─── Extracted information

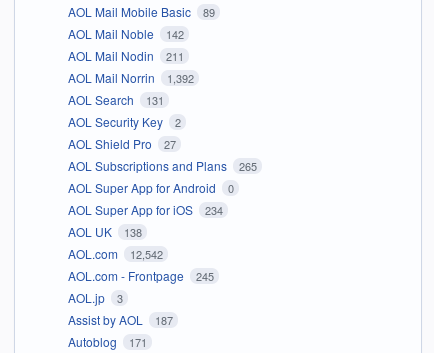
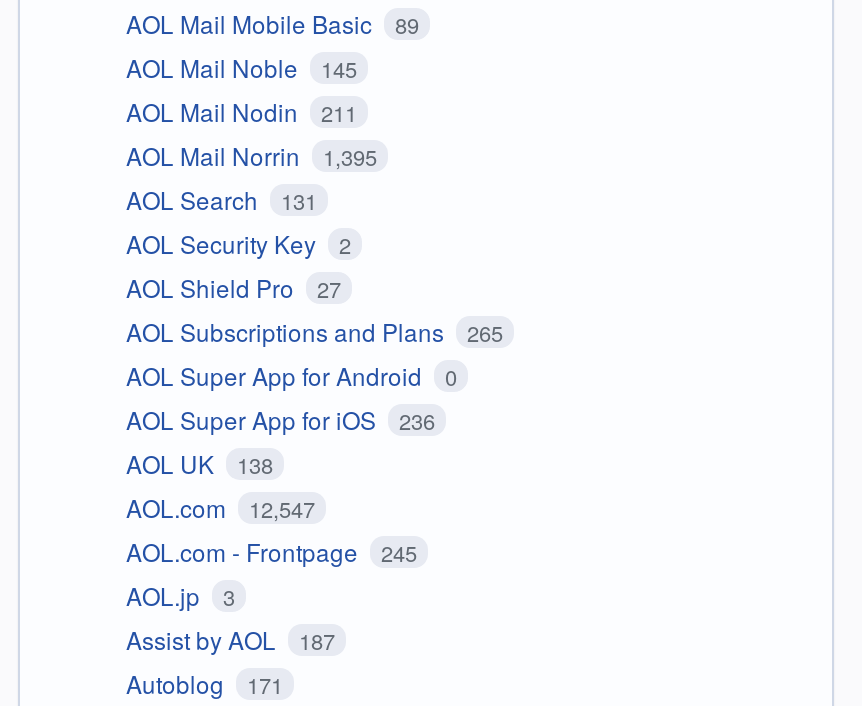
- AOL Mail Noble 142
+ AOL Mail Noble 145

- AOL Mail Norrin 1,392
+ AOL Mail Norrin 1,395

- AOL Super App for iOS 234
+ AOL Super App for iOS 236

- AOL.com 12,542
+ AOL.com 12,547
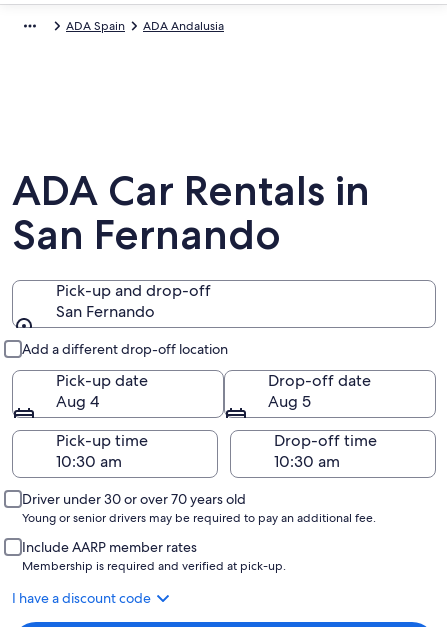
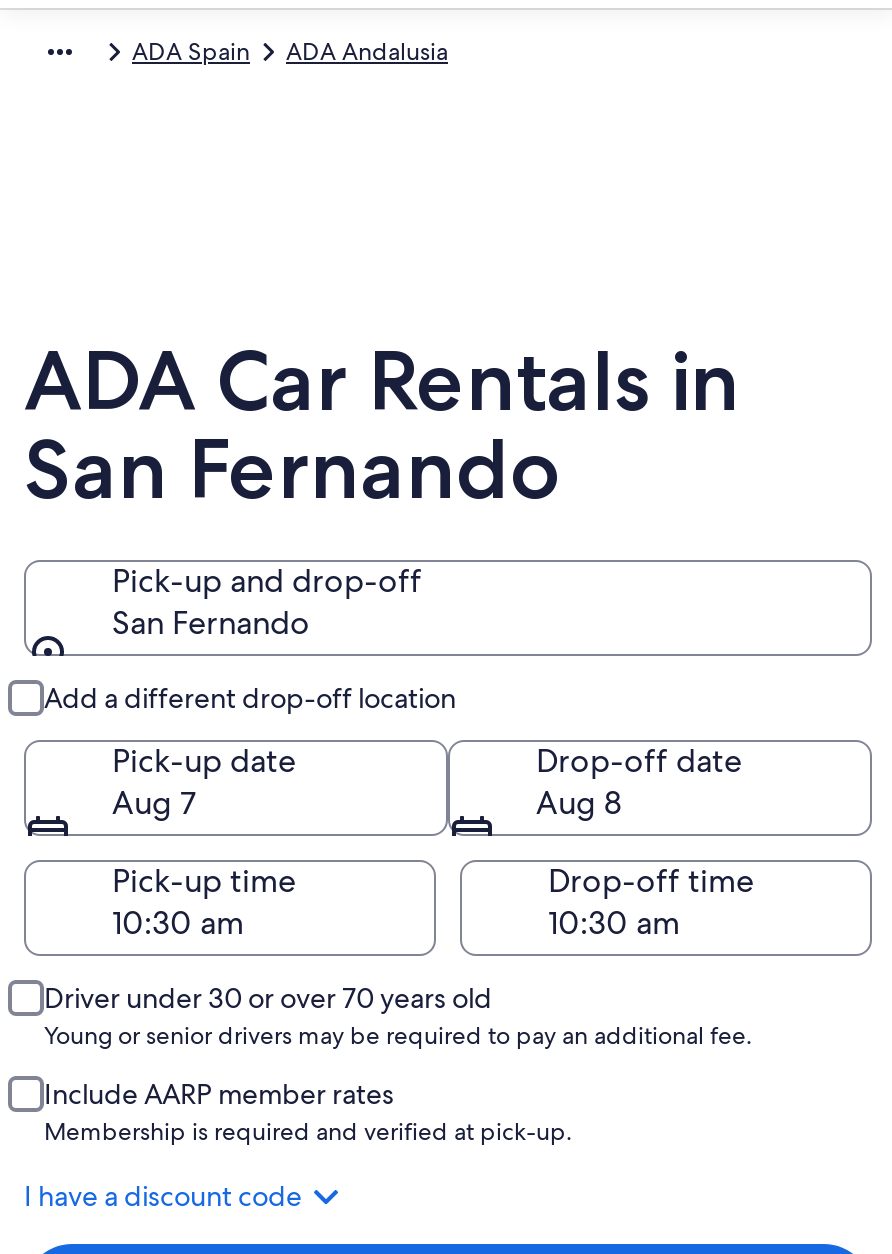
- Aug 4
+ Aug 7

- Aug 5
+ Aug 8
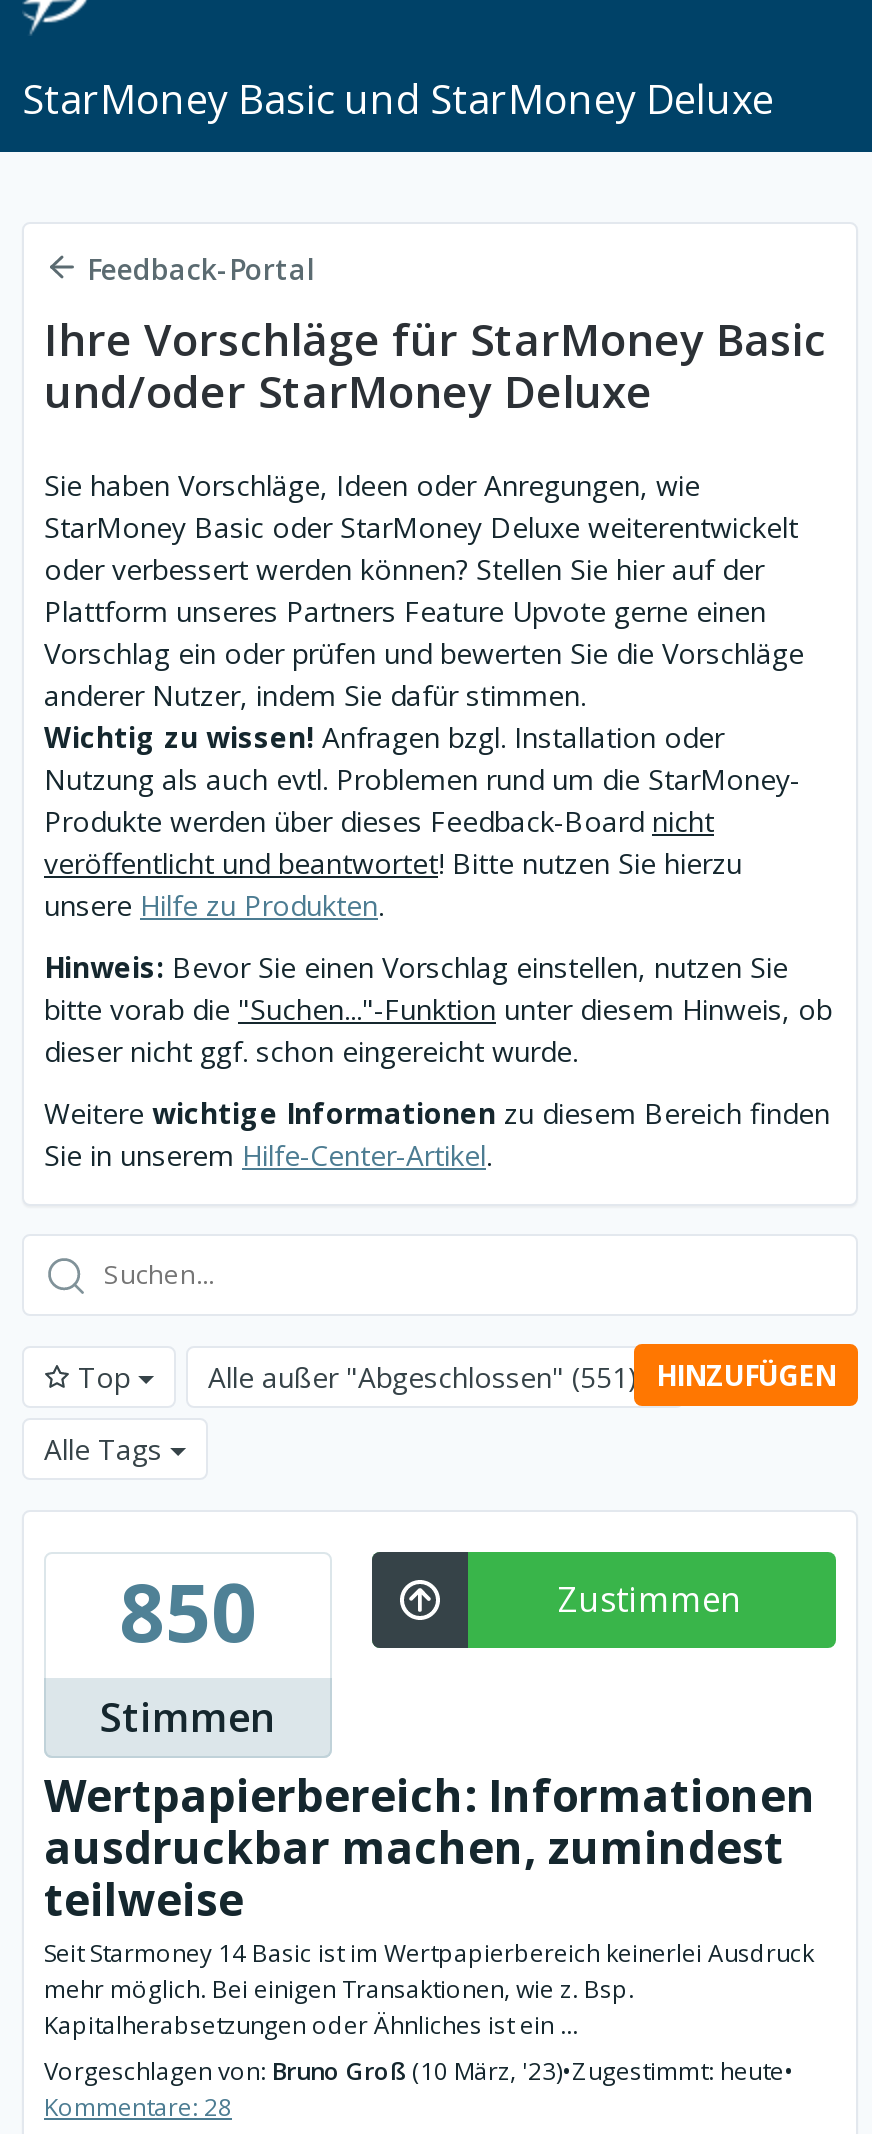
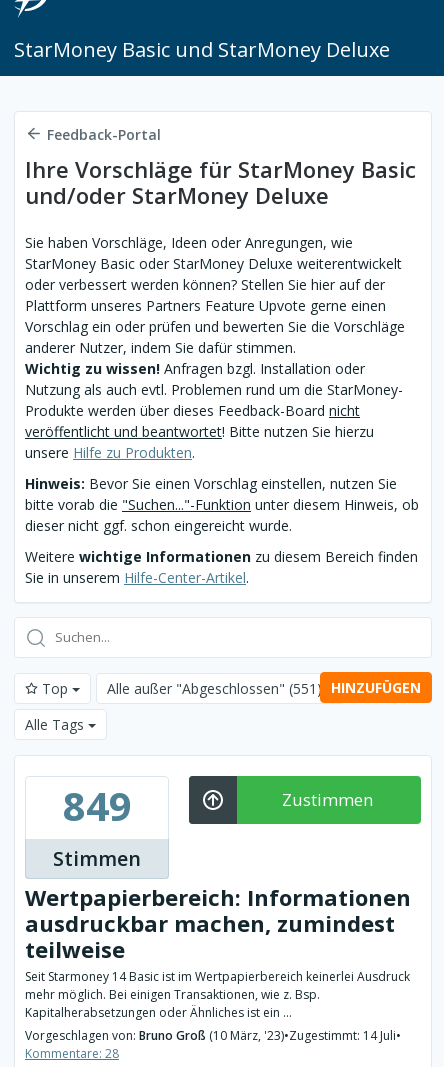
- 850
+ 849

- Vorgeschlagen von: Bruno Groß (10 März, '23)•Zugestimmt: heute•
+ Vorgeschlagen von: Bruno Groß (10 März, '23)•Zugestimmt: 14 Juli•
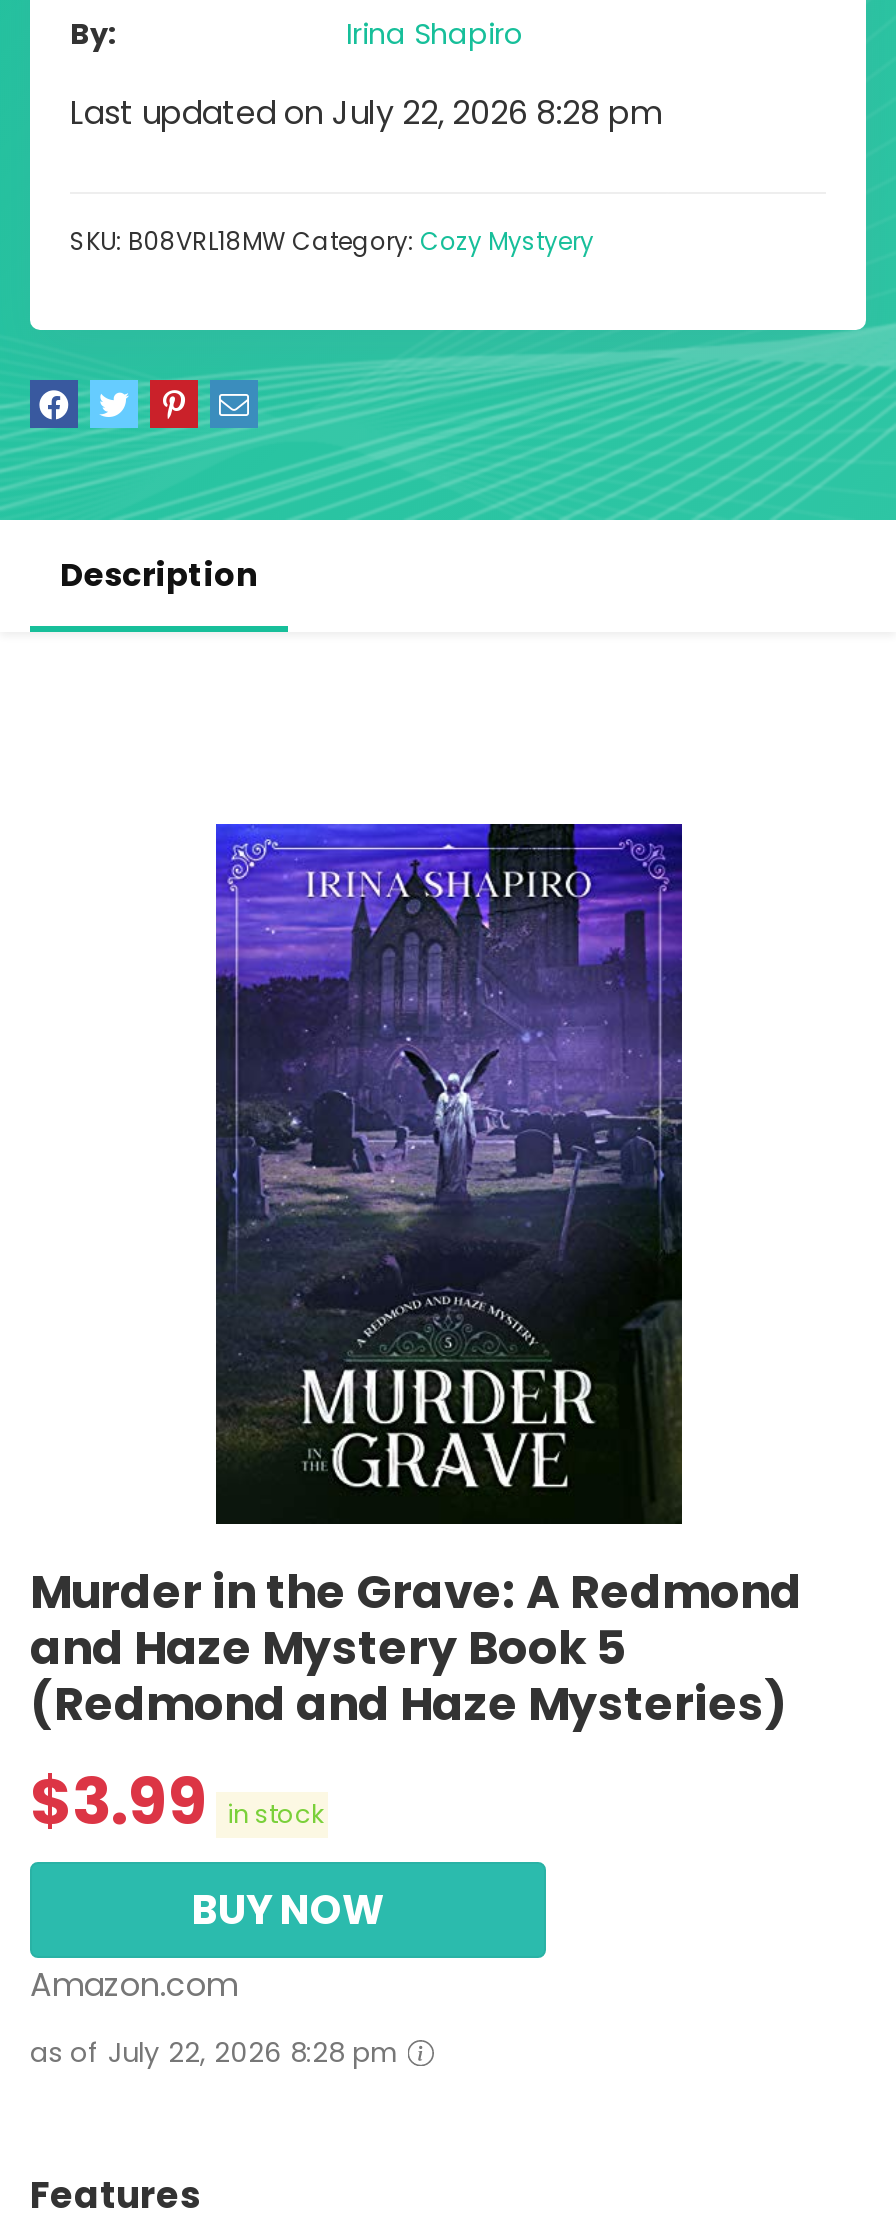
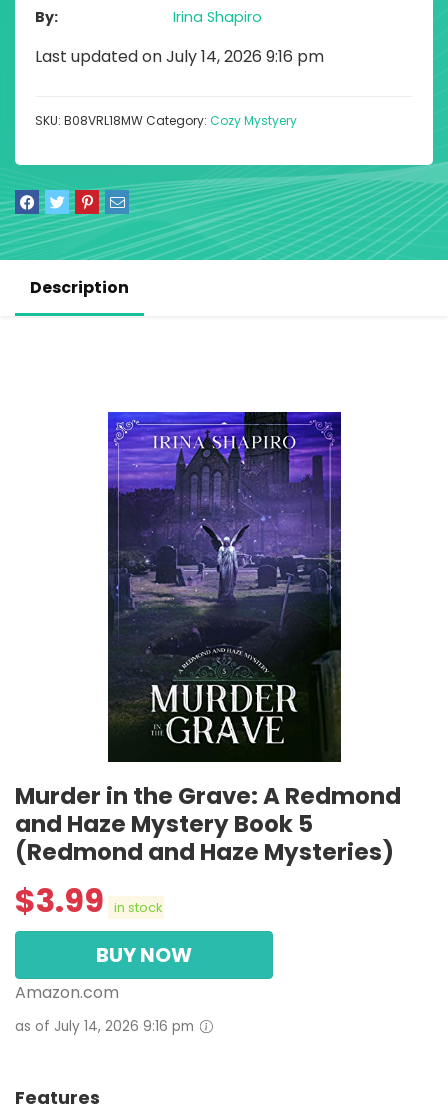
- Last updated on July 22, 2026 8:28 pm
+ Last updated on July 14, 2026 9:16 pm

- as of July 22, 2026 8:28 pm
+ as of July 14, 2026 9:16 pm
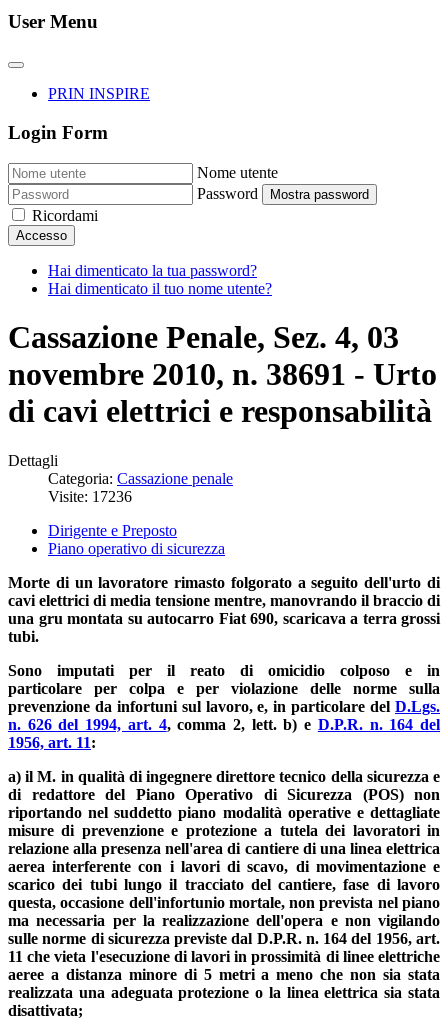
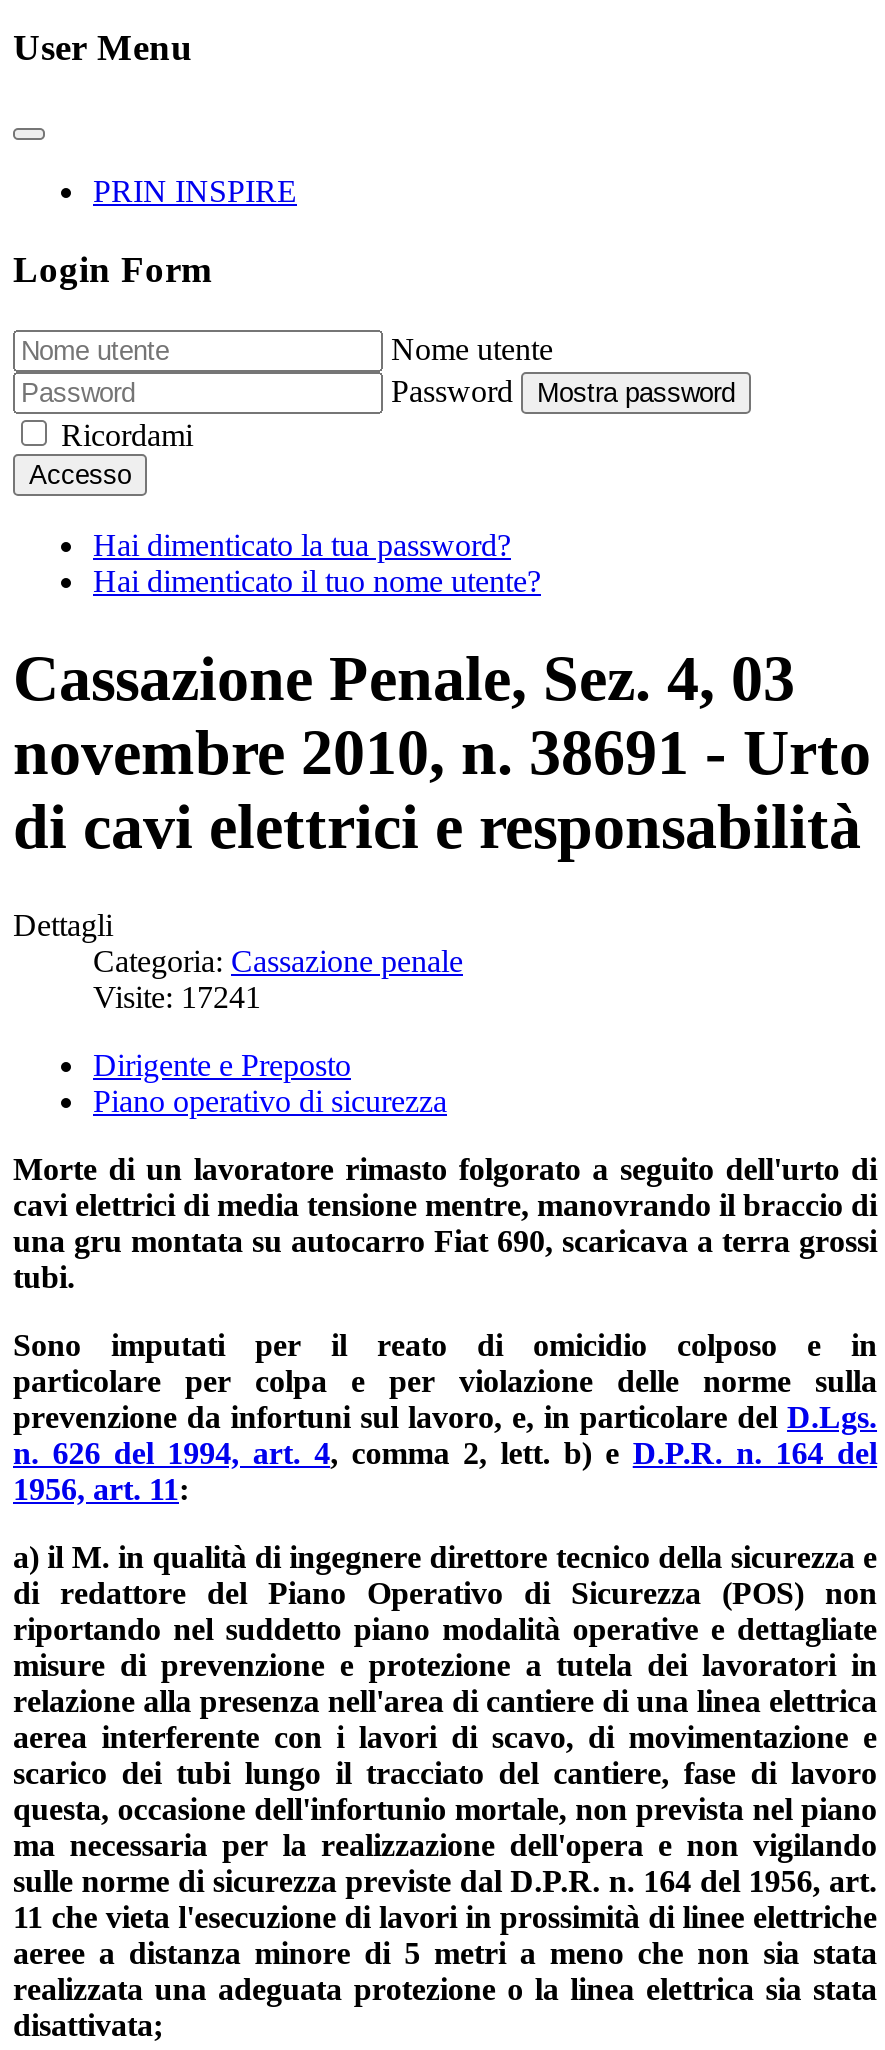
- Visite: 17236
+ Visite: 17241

──────

> **Problem requirements**
Precisely the lines from the one containing "for iOS 236" to the end of the data above, both included, should be printed; leave the pictures out.

> **Solution for this exercise**
+ AOL Super App for iOS 236

- AOL.com 12,542
+ AOL.com 12,547
- Aug 4
+ Aug 7

- Aug 5
+ Aug 8
- 850
+ 849

- Vorgeschlagen von: Bruno Groß (10 März, '23)•Zugestimmt: heute•
+ Vorgeschlagen von: Bruno Groß (10 März, '23)•Zugestimmt: 14 Juli•
- Last updated on July 22, 2026 8:28 pm
+ Last updated on July 14, 2026 9:16 pm

- as of July 22, 2026 8:28 pm
+ as of July 14, 2026 9:16 pm
- Visite: 17236
+ Visite: 17241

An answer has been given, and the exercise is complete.